## What is expected
A verbatim transcript of the data below is required, images omitted.
[Data shown — start]
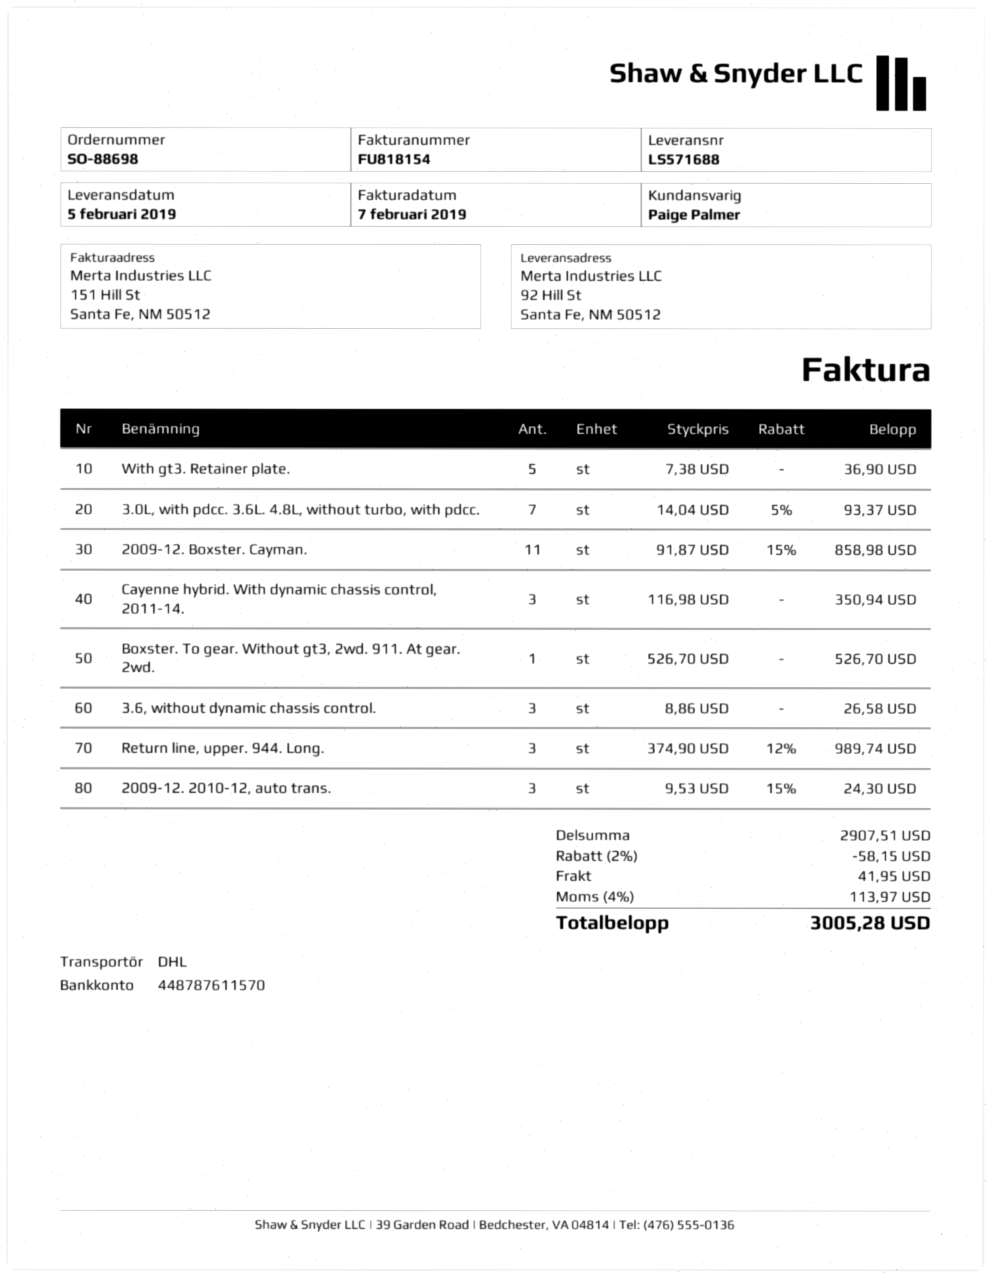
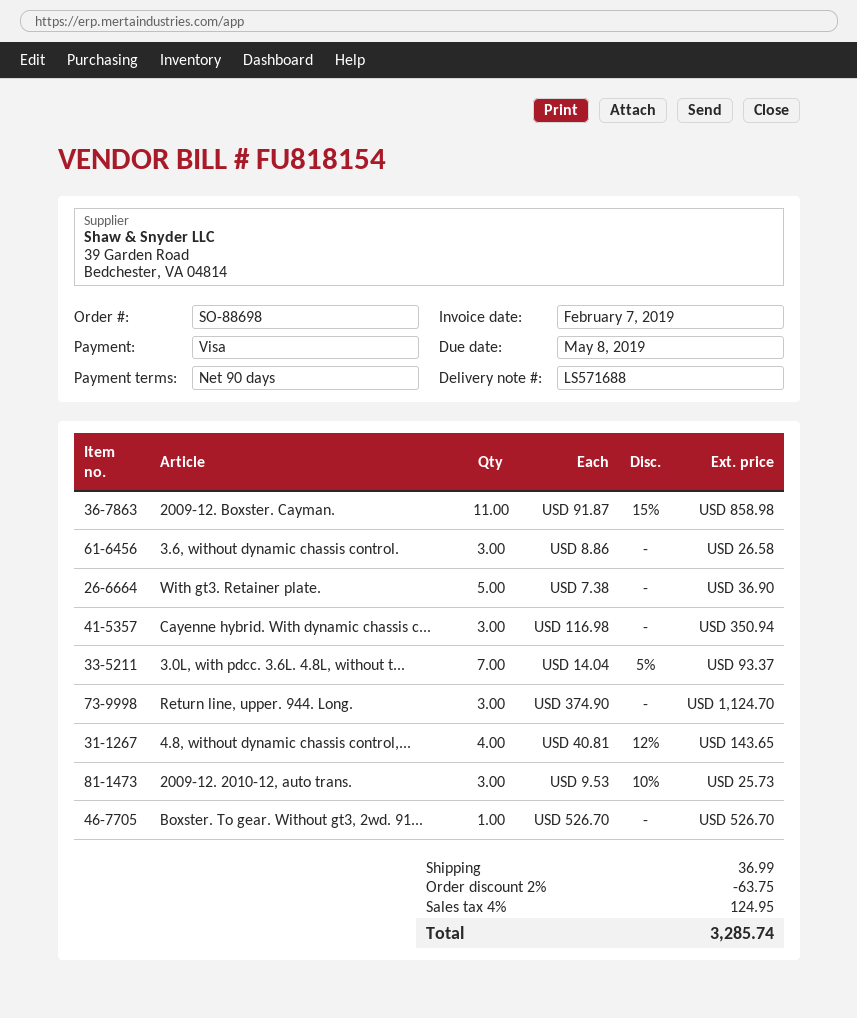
Return line, upper. 944. Long.: 3 x 374.90 - 12% = 989.74 -> 3 x 374.90 = 1124.70
2009-12. 2010-12, auto trans.: 3 x 9.53 - 15% = 24.30 -> 3 x 9.53 - 10% = 25.73
4.8, without dynamic chassis control,...: none -> 4 x 40.81 - 12% = 143.65
discount: 2% = 58.15 -> 2% = 63.75
shipping: 41.95 -> 36.99
tax: 4% = 113.97 -> 4% = 124.95
total: 3005.28 -> 3285.74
[Data shown — finish]
## Answer section
Return line, upper. 944. Long.: 3 x 374.90 - 12% = 989.74 -> 3 x 374.90 = 1124.70
2009-12. 2010-12, auto trans.: 3 x 9.53 - 15% = 24.30 -> 3 x 9.53 - 10% = 25.73
4.8, without dynamic chassis control,...: none -> 4 x 40.81 - 12% = 143.65
discount: 2% = 58.15 -> 2% = 63.75
shipping: 41.95 -> 36.99
tax: 4% = 113.97 -> 4% = 124.95
total: 3005.28 -> 3285.74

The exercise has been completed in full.